Interview mit Sebastian Hahn: "Privatsphäre ist Grundrecht"
3.7.2014, 10:43 UhrZum Artikel: Erlanger Student gerät ins Visier der NSA
Sie sind nun neben Angela Merkel das einzige namentlich bekannte Opfer von NSA-Überwachung in Deutschland. Wie fühlt sich das an?
Die Qualität der Ausspähung ist eine ganz andere, daher bin ich kein Freund von diesem Vergleich. Jeder Deutsche ist täglich von ungerechtfertigten Überwachungsmaßnahmen betroffen, ohne dass es bekannt wird. Der Einzelfall mag zwar gut für Schlagzeilen sein; die riesige Dimension der Überwachung und die fehlenden Schutzmaßnahmen insbesondere für technisch unbedarfte Menschen sind der eigentliche Skandal. Ich bin schockiert darüber, wie einfach Unschuldige in den Fokus der Überwachung geraten können, und mit welcher Selbstverständlichkeit die Geheimdienste vorgehen.
In den Augen des Geheimdienstes sind Sie offenbar ein "Extremist" - nur, weil Sie Ihr Privatssphäre und die anderer schützen möchten. Wie geht es Ihnen damit?
Das Wort Extremist ist nicht direkt im Zusammenhang mit mir gefallen, gleichwohl sind Menschen betroffen, die wie ich daran arbeiten, der Welt ein Stück Freiheit im Internet zurückzugeben. Privatsphäre ist Grundrecht, kein verschrobenes Ziel sogenannter Extremisten.
Haben Sie damit gerechnet, dass die NSA an Ihren Daten und Informationen interessiert sein könnte?
Es war seit den Leaks von Edward Snowden leider abzusehen, dass sich Geheimdienste für die Arbeit von Anonymisierungsnetzwerken interessieren - soviel zeigten allein die aufgetauchten Folien. Dass es soweit gehen könnte, die Server der Betreiber verdachtsunabhängig zu überwachen, ist eine Qualität, mit der man nicht unbedingt rechnen konnte.
Welche persönliche Konsequenzen ziehen Sie daraus, im Visier der NSA zu sein?
Ich fühle mich bestätigt auf meinem Weg. Nur durch aktives Handeln lässt sich unsere Demokratie langfristig verteidigen. Demokratie braucht Privatsphäre und Sicherheit in der Kommunikation.
Wo haben Sie den Server für das Tor-Netzwerk betrieben? Welche Rolle haben Sie im Netzwerk gespielt?
Der Server steht in einem Rechenzentrum in Nürnberg.

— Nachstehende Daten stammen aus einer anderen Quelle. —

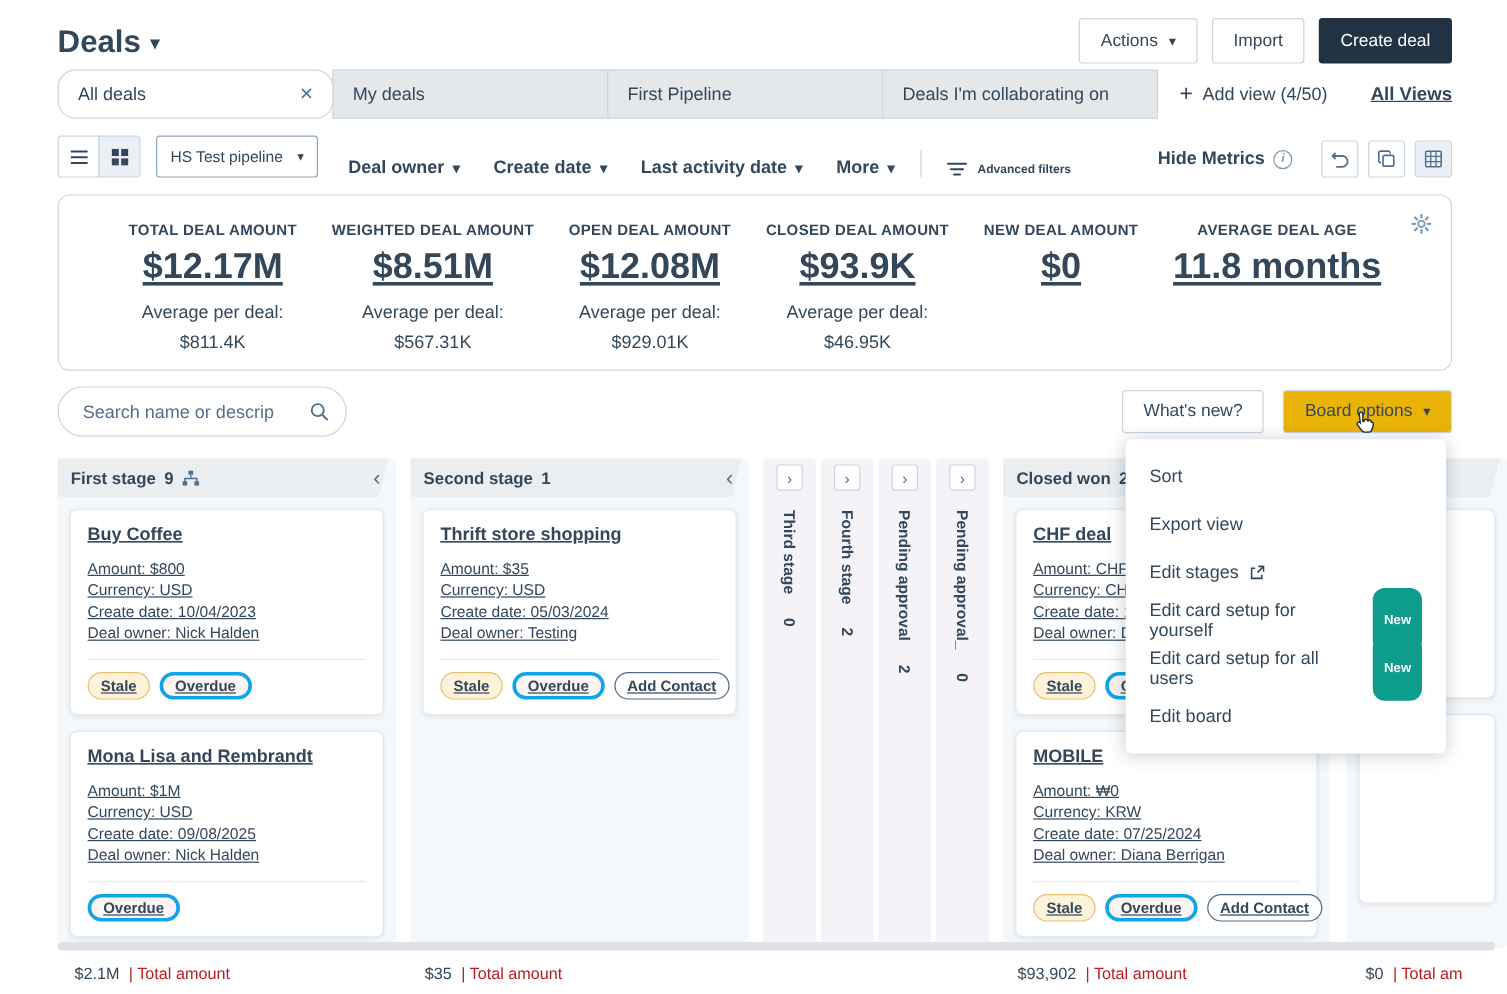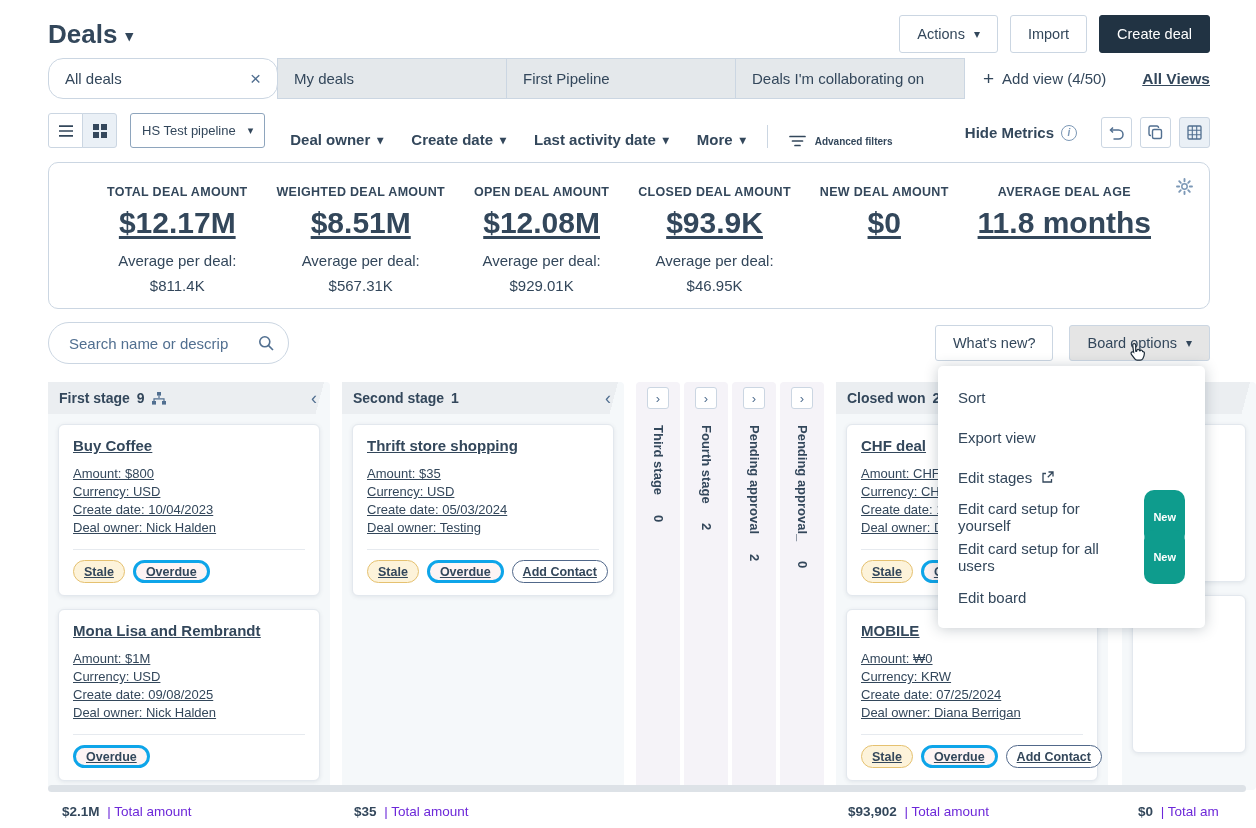"Board options" .board-opts { background: #e5e5e5 -> #eab308 }
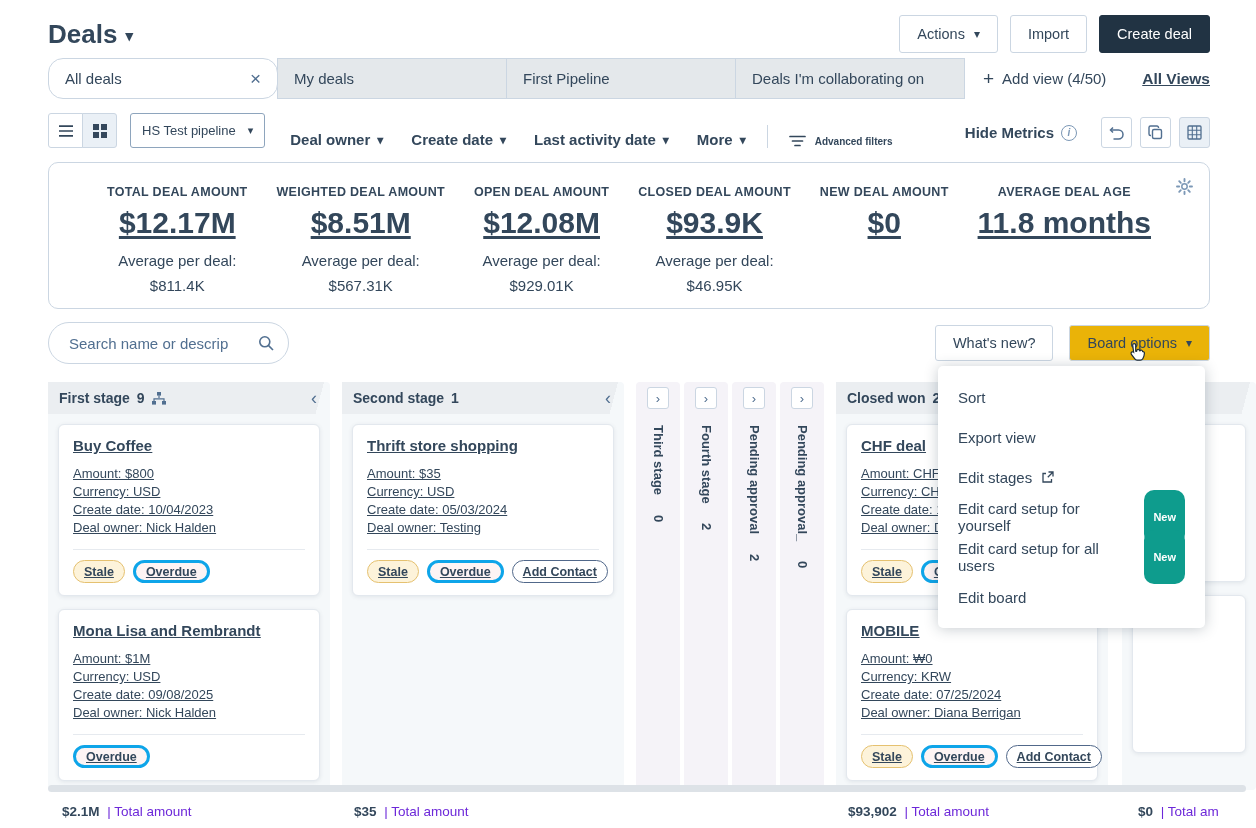"$2.1M" .total .amt { font-weight: 700 -> 400 }
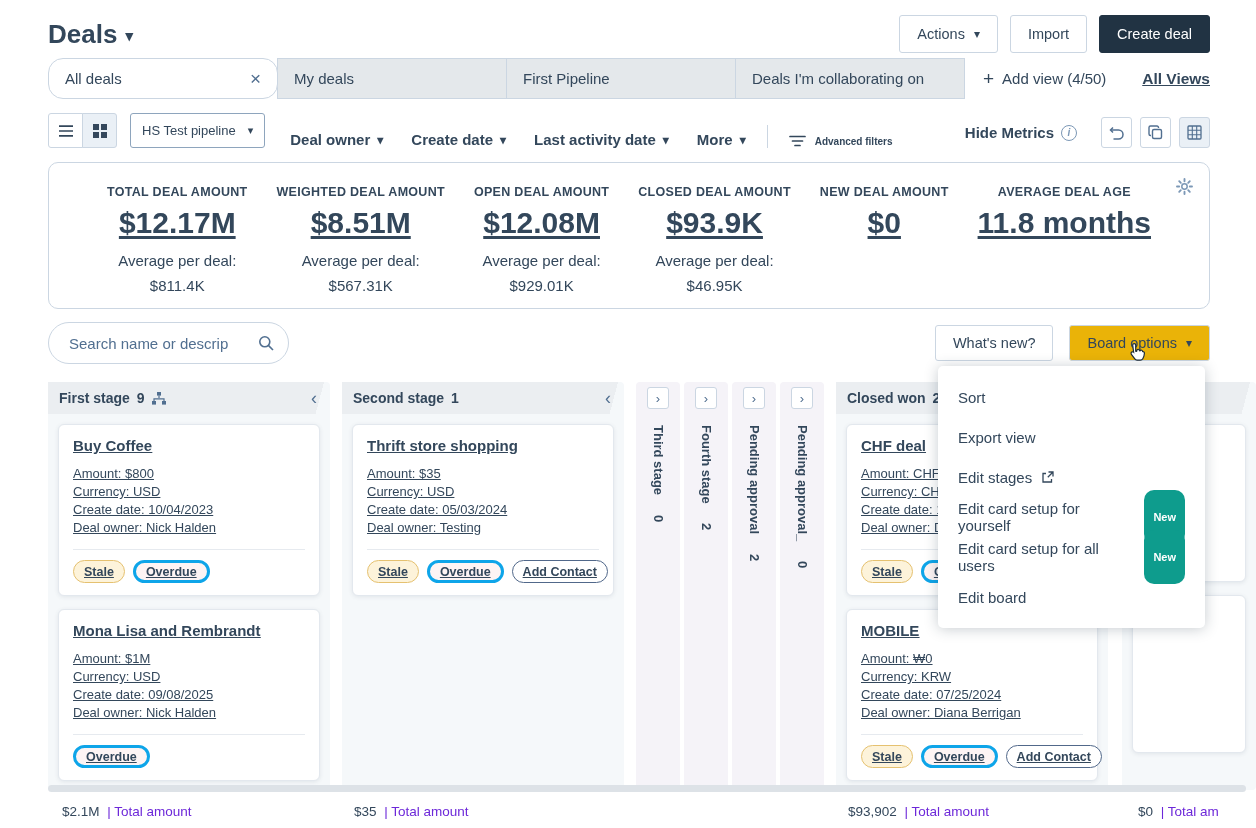"| Total amount" .total .lbl { color: #6d28d9 -> #b91c1c }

Wo genau der Server steht, ist allerdings irrelevant - Benutzer aus der ganzen Welt sind eingeladen, ihn dazu zu benutzen, ihre persönliche Kommunikation sicherer zu machen. Der Server nimmt im Tor-Netzwerk eine besondere Rolle ein, er hilft bei der Verwaltung der mehreren Tausend anderen Tor-Server. Aus diesem Grund ist er auch eines der lohnenswertesten Ziele.
Werden Sie weiterhin aktiv bleiben?
Meine Aktivitäten im Tor-Netzwerk werde ich selbstverständlich fortsetzen, und ich werde weiterhin dafür werben, dass andere es mir gleich tun.